We suggest reading the Foreword, Introduction and Afterword (pdf) if you can (which we attach as a free download below) You can buy a full e-book for $12.50 from US-based publishers AK Press. If you have bought a copy of the book/ebook, you may like to pick one further chapter to read carefully and be prepared to tell the rest of the group about at the session. Alternatively, additional freely available resources related to the book are available below. We like to ensure everyone can attendee our sessions and get something out of them even if they can’t afford to buy a copy of the book or the time to read it. We would encourage people to read/listen to as much as possible, but you are welcome to attend and listen along even if you are unable to engage with any of the below.

Our events are free to attend, though we will collect donations to cover the costs of venue hire on a donate-what-you-can-afford basis. We try to ensure the discussions are welcoming to new people, including people who have never been to a reading group before – and you don’t have to have been to university. You don’t even have to have read any of the book – you can just come along and listen to the discussion. Some free resources including a sample chapter we’ll focus our discussion on are included below though, and we’d encourage people to read/listen to as much as they can ahead of the session.

The Exchange has step-free access. We will keep windows open for ventilation, hand sanitiser is provided, and we ask people who are ill to stay away (whether they are ill with covid or something else). Attendees do not generally wear masks but we will be respectful to anyone who chooses to and other members may wear masks at request of other attendees – let us know your preferences in advance. Please contact us if you have any accessibility requirements, or other questions about how the events work.

“¡No Pasarán! is an anthology of antifascist writing that takes up the fight against white supremacy and the far-right from multiple angles. From the history of antifascism to today’s movement to identify, deplatform, and confront the right, and the ways an insurgent fascism is growing within capitalist democracies, a myriad of voices come together to shape the new face of antifascism in a moment of social and political flux.”

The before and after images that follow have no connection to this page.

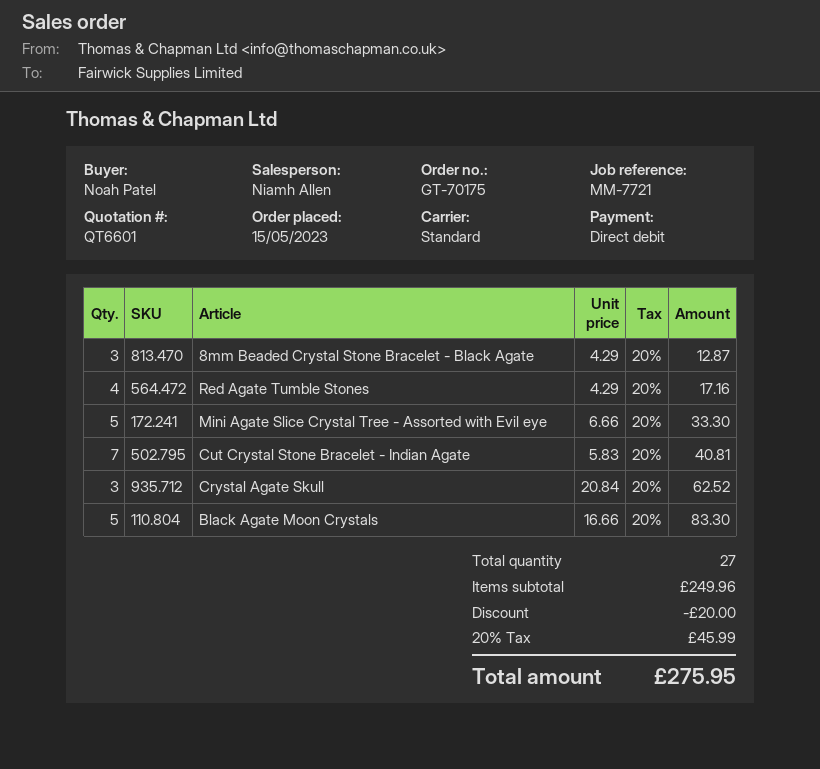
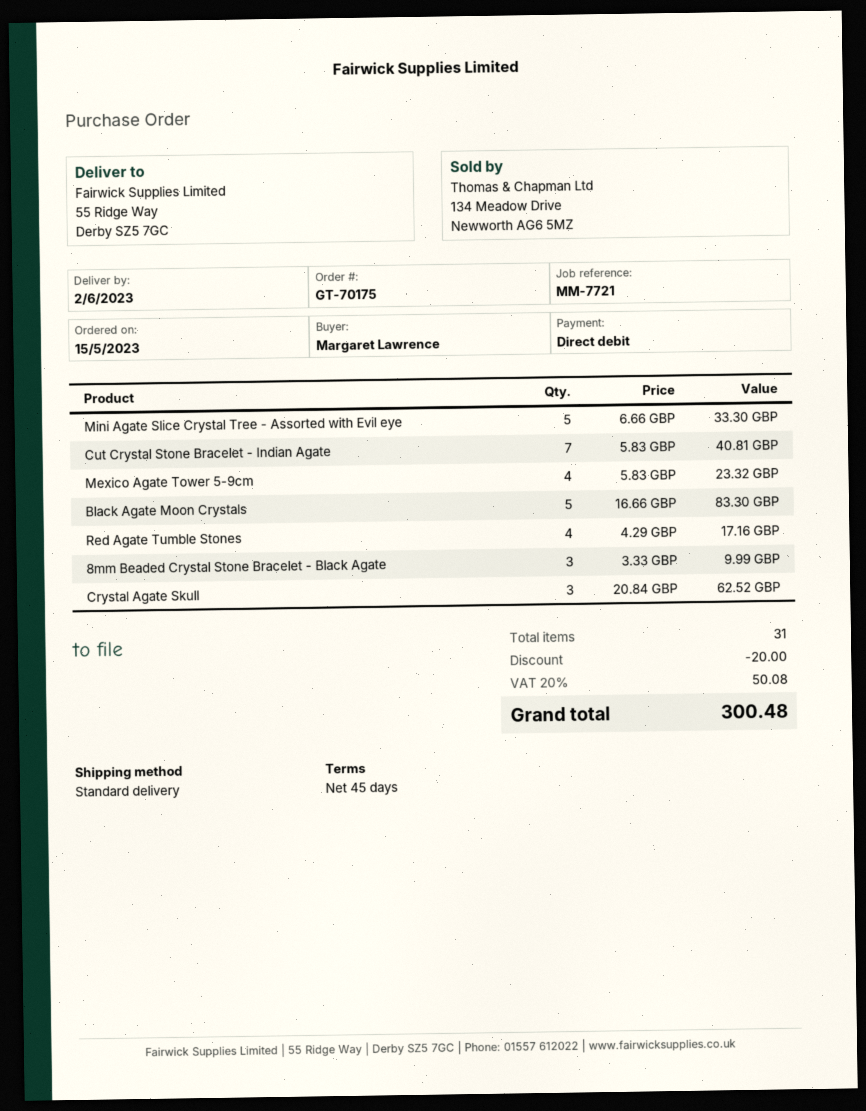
ordered by: Noah Patel -> Margaret Lawrence
8mm Beaded Crystal Stone Bracelet - Black Agate: 3 x 4.29 = 12.87 -> 3 x 3.33 = 9.99
Mexico Agate Tower 5-9cm: none -> 4 x 5.83 = 23.32
total quantity: 27 -> 31
tax: 20% = 45.99 -> 20% = 50.08
total: 275.95 -> 300.48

Contributors include: Kim Kelly, Geo Maher, Hilary A. Moore, Daryle Lamont Jenkins, Emily Gorcenski, Maia Ramnath, Alexander Reid Ross, Matthew N. Lyons, Abner Häuge, Margaret Killjoy, Michael Novick, Jeanelle K. Hope, Maxililian Alvarez, Emmi Bevensee, Frank Miroslav, Ryan Smith, Leila al-Shami, Shon Meckfessel, Patrick Strickland, Mike Bento, Mirna Wabi-Sabi, Benjamin S. Case, Joan Braune, and Margaret Rex. Editor Shane Burley is an author based in Portland, Oregon. He is the author of Why We Fight: Essays on Fascism, Resistance, and Surviving the Apocalypse (AK Press, 2021) and Fascism Today: What It Is and How to End It (AK Press, 2017). Author of the afterword David Renton is a barrister, historian, and antifascist activist. His previous books include The New Authoritarians  and Fascism: History and Theory. Author of the foreword Tal Lavin, is also author of Culture Warlords.”